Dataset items
BEGIN
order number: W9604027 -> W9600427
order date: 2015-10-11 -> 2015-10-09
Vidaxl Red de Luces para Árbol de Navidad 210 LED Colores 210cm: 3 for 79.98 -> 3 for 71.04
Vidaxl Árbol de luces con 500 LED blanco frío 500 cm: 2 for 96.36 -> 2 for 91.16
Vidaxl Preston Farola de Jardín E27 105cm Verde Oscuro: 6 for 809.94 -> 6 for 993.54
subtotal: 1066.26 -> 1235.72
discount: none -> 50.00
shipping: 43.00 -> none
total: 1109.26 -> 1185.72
END
BEGIN
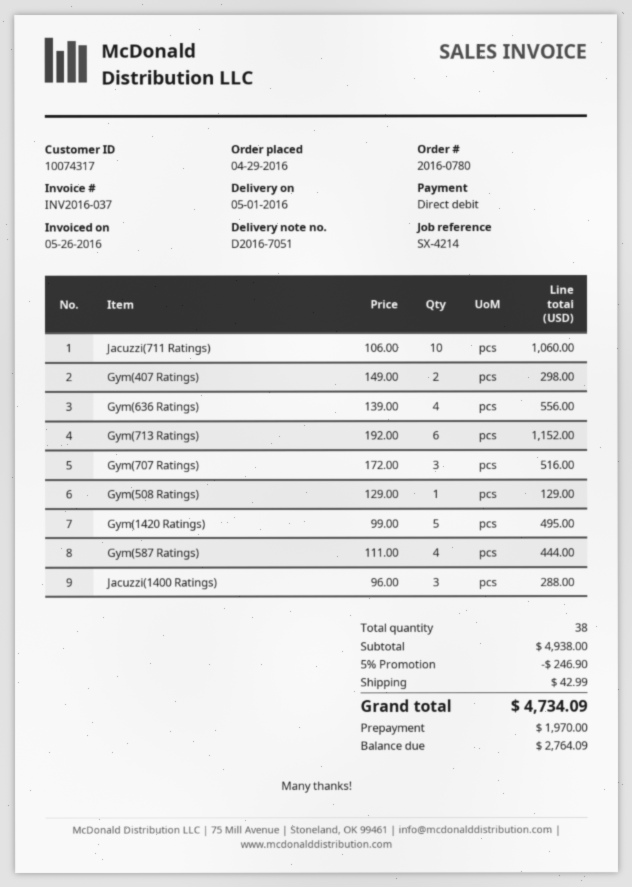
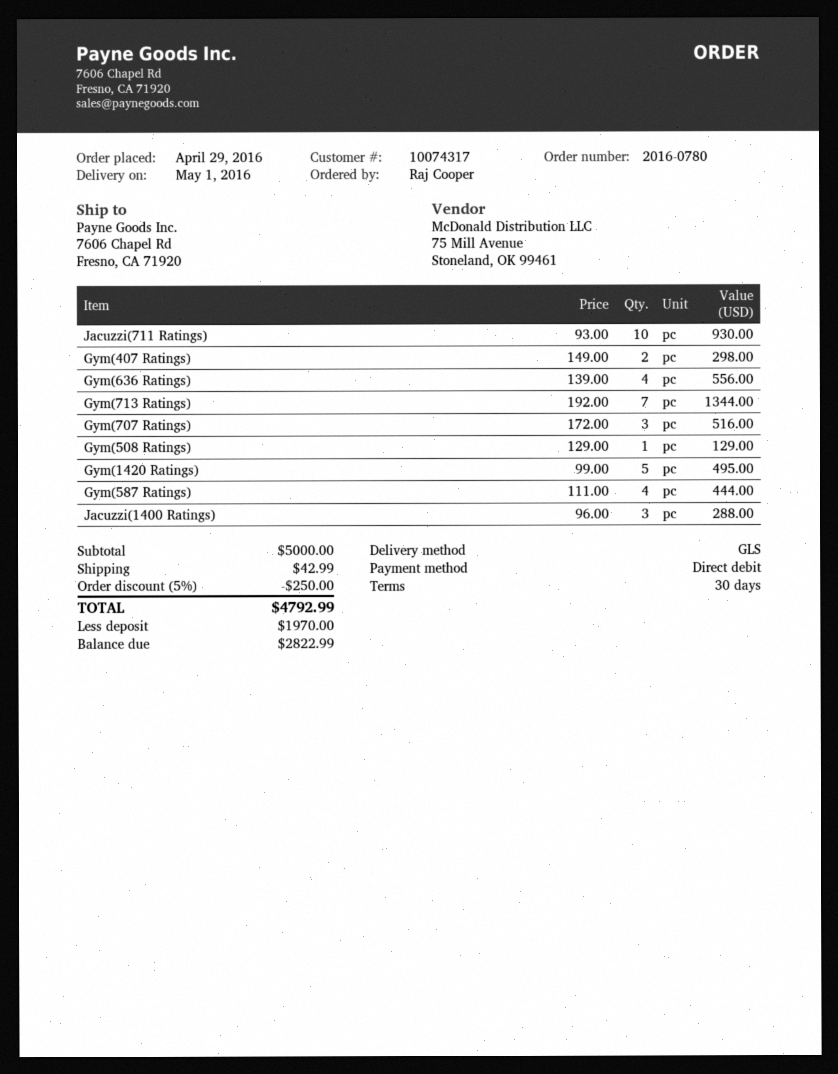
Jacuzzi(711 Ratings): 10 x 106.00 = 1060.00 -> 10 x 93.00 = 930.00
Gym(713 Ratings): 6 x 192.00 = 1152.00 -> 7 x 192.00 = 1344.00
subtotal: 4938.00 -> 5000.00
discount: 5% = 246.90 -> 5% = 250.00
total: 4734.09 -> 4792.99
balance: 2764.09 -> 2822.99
END
As listed above, the lines from the line with "Jacuzzi(711 Ratings): 10" to the line with "balance: 2764.09 -> 2822.99" are to be echoed exactly, with both ends included and nothing added.

Jacuzzi(711 Ratings): 10 x 106.00 = 1060.00 -> 10 x 93.00 = 930.00
Gym(713 Ratings): 6 x 192.00 = 1152.00 -> 7 x 192.00 = 1344.00
subtotal: 4938.00 -> 5000.00
discount: 5% = 246.90 -> 5% = 250.00
total: 4734.09 -> 4792.99
balance: 2764.09 -> 2822.99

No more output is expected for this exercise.